* [Work order] All pictures are to be dropped, and the remaining data set down exactly.

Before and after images
╔══

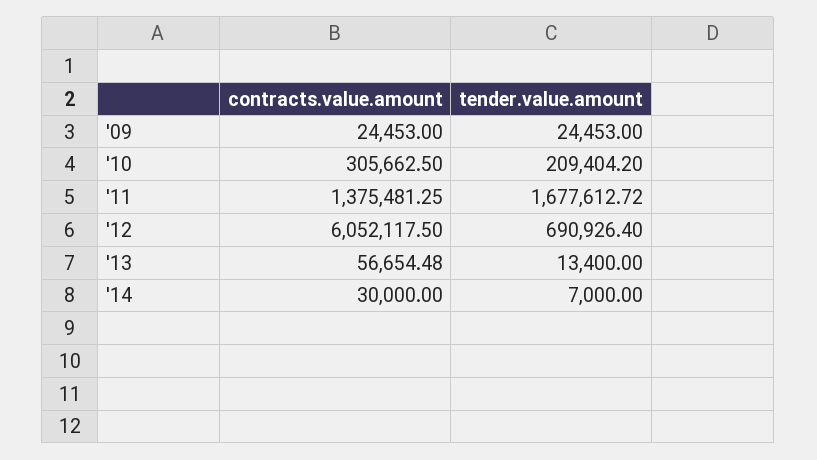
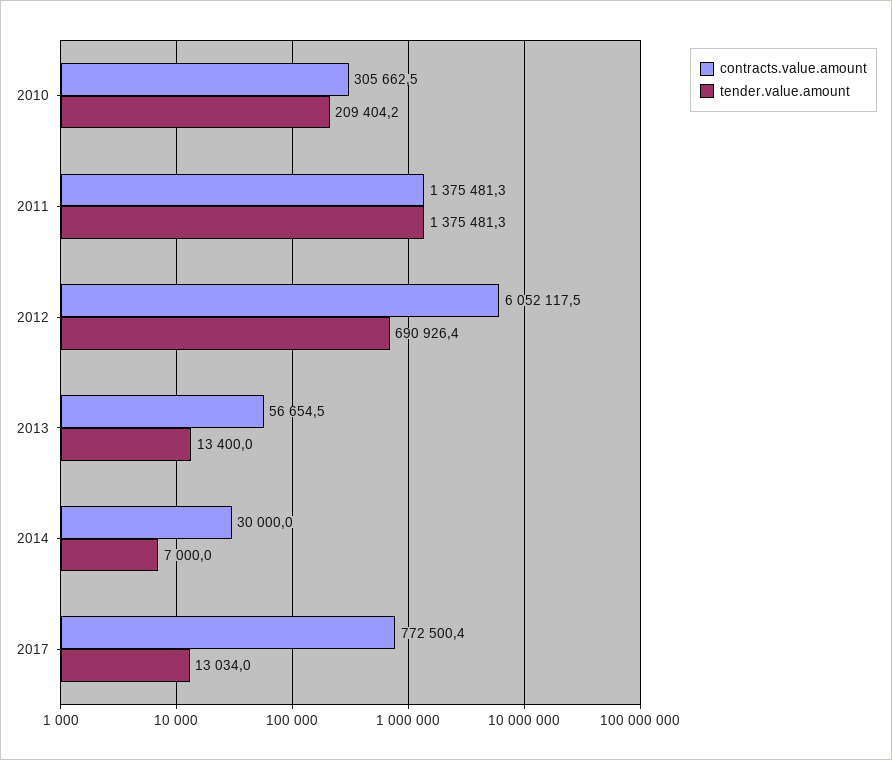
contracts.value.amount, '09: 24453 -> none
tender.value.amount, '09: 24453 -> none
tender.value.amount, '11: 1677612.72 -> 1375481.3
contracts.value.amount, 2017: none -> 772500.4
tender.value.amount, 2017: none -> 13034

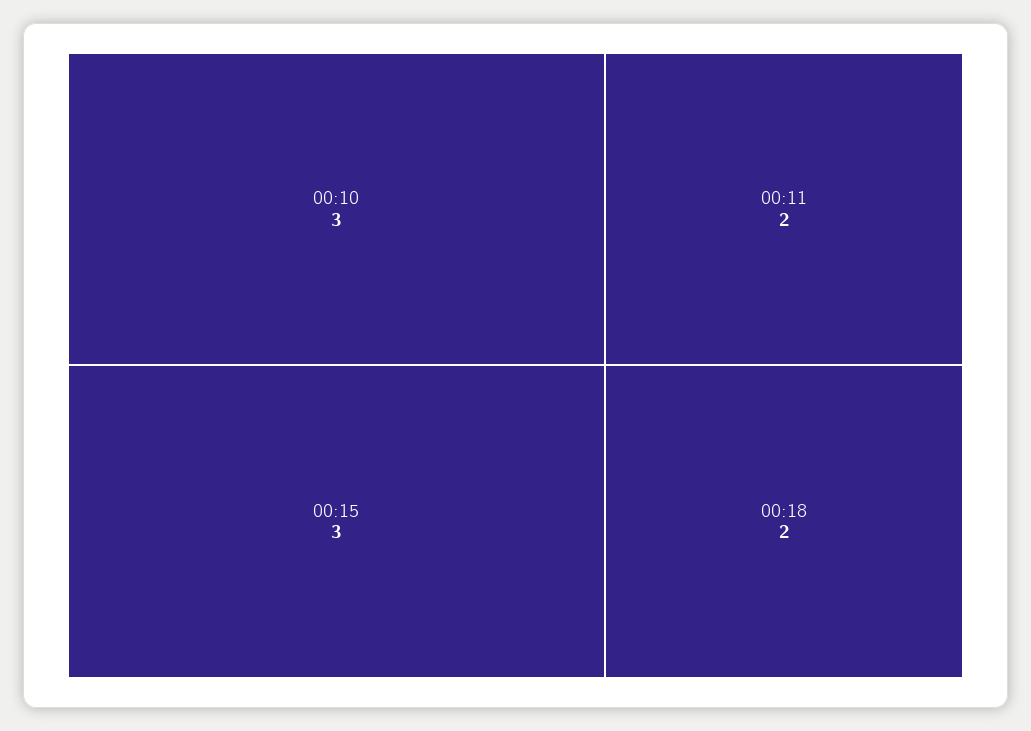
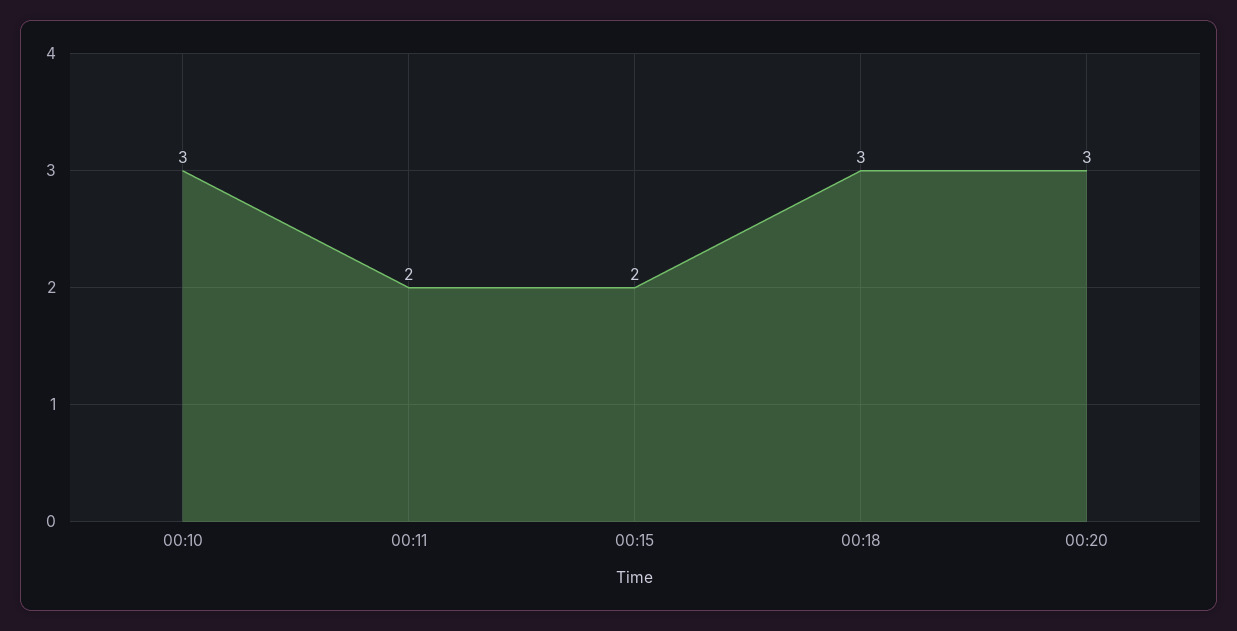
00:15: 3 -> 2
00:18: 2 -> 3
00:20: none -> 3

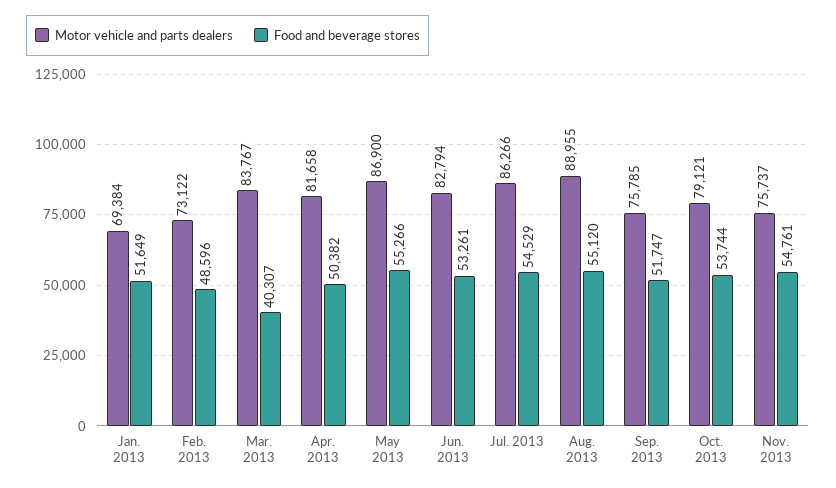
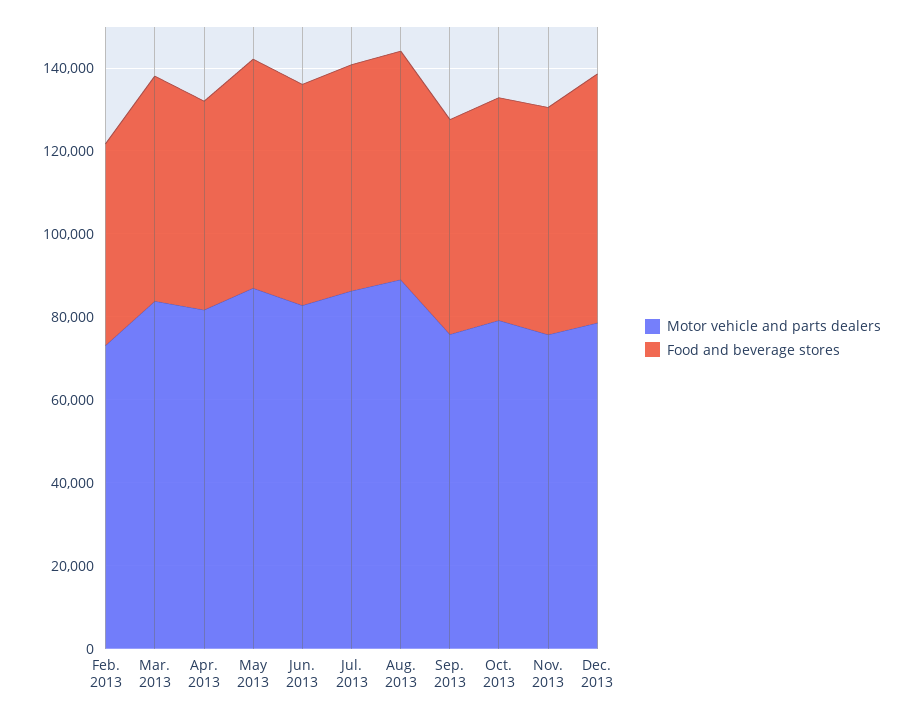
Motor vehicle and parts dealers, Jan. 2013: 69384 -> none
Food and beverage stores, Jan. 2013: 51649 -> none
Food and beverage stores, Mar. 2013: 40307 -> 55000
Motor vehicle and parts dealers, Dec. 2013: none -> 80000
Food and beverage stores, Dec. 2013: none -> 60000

╚══

* [Exercise response]
contracts.value.amount, '09: 24453 -> none
tender.value.amount, '09: 24453 -> none
tender.value.amount, '11: 1677612.72 -> 1375481.3
contracts.value.amount, 2017: none -> 772500.4
tender.value.amount, 2017: none -> 13034

00:15: 3 -> 2
00:18: 2 -> 3
00:20: none -> 3

Motor vehicle and parts dealers, Jan. 2013: 69384 -> none
Food and beverage stores, Jan. 2013: 51649 -> none
Food and beverage stores, Mar. 2013: 40307 -> 55000
Motor vehicle and parts dealers, Dec. 2013: none -> 80000
Food and beverage stores, Dec. 2013: none -> 60000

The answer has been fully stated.